There was no comfort in anything—prayer, fasting, sacraments, penance. At length, his peace of mind returned.
It was during this year of conversion that Ignatius began to write down material that later became his greatest work, the Spiritual Exercises.
He finally achieved his purpose of going to the Holy Land, but could not remain, as he planned, because of the hostility of the Turks. Ignatius spent the next 11 years in various European universities, studying with great difficulty, beginning almost as a child. Like many others, his orthodoxy was questioned; Ignatius was twice jailed for brief periods.
In 1534, at the age of 43, he and six others—one of whom was Saint Francis Xavier—vowed to live in poverty and chastity and to go to the Holy Land. If this became impossible, they vowed to offer themselves to the apostolic service of the pope. The latter became the only choice. Four years later Ignatius made the association permanent. The new Society of Jesus was approved by Pope Paul III, and Ignatius was elected to serve as the first general.
When companions were sent on various missions by the pope, Ignatius remained in Rome, consolidating the new venture, but still finding time to found homes for orphans, catechumens, and penitents. He founded the Roman College, intended to be the model of all other colleges of the Society.
Ignatius was a true mystic. He centered his spiritual life on the essential foundations of Christianity—the Trinity, Christ, the Eucharist. His spirituality is expressed in the Jesuit motto, Ad majorem Dei gloriam “for the greater glory of God.” In his concept, obedience was to be the prominent virtue, to assure the effectiveness and mobility of his men. All activity was to be guided by a true love of the Church and unconditional obedience to the Holy Father, for which reason all professed members took a fourth vow to go wherever the pope should send them for the salvation of souls.

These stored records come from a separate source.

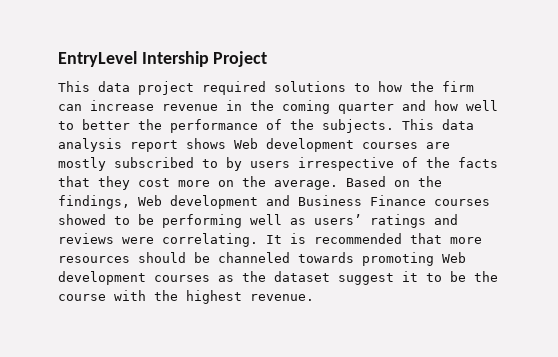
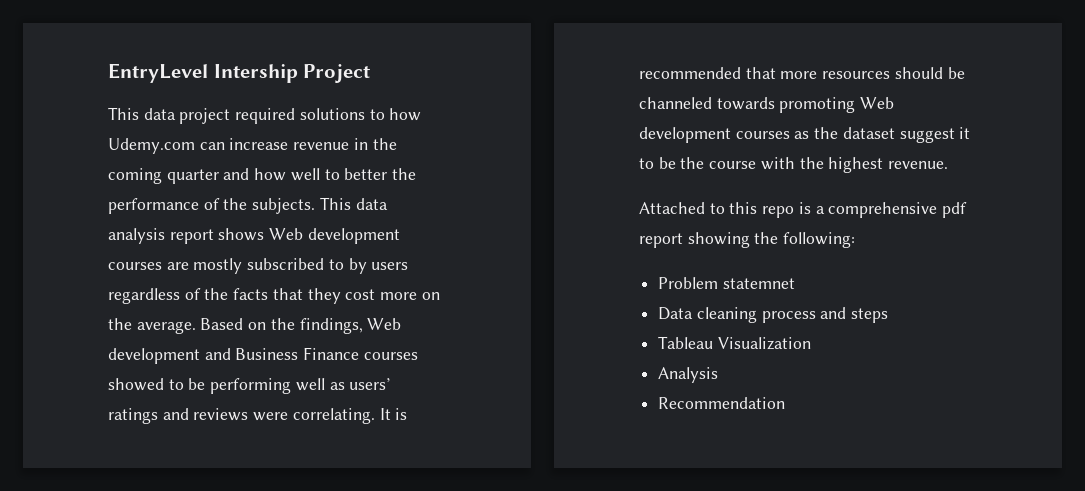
- This data project required solutions to how the firm can increase revenue in the coming quarter and how well to better the performance of the subjects.
+ This data project required solutions to how Udemy.com can increase revenue in the coming quarter and how well to better the performance of the subjects.
- This data analysis report shows Web development courses are mostly subscribed to by users irrespective of the facts that they cost more on the average.
+ This data analysis report shows Web development courses are mostly subscribed to by users regardless of the facts that they cost more on the average.
+ Attached to this repo is a comprehensive pdf report showing the following:
+ Problem statemnet
+ Data cleaning process and steps
+ Tableau Visualization
+ Analysis
+ Recommendation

Luther nailed his theses to the church door at Wittenberg in 1517. Seventeen years later, Ignatius of Loyola founded the Society that was to play so prominent a part in the Catholic Reformation. He was an implacable foe of Protestantism. Yet the seeds of ecumenism may be found in his words: “Great care must be taken to show forth orthodox truth in such a way that if any heretics happen to be present they may have an example of charity and Christian moderation. No hard words should be used nor any sort of contempt for their errors be shown.” One of the greatest ecumenists was the 20th-century German Jesuit, Cardinal Augustin Bea.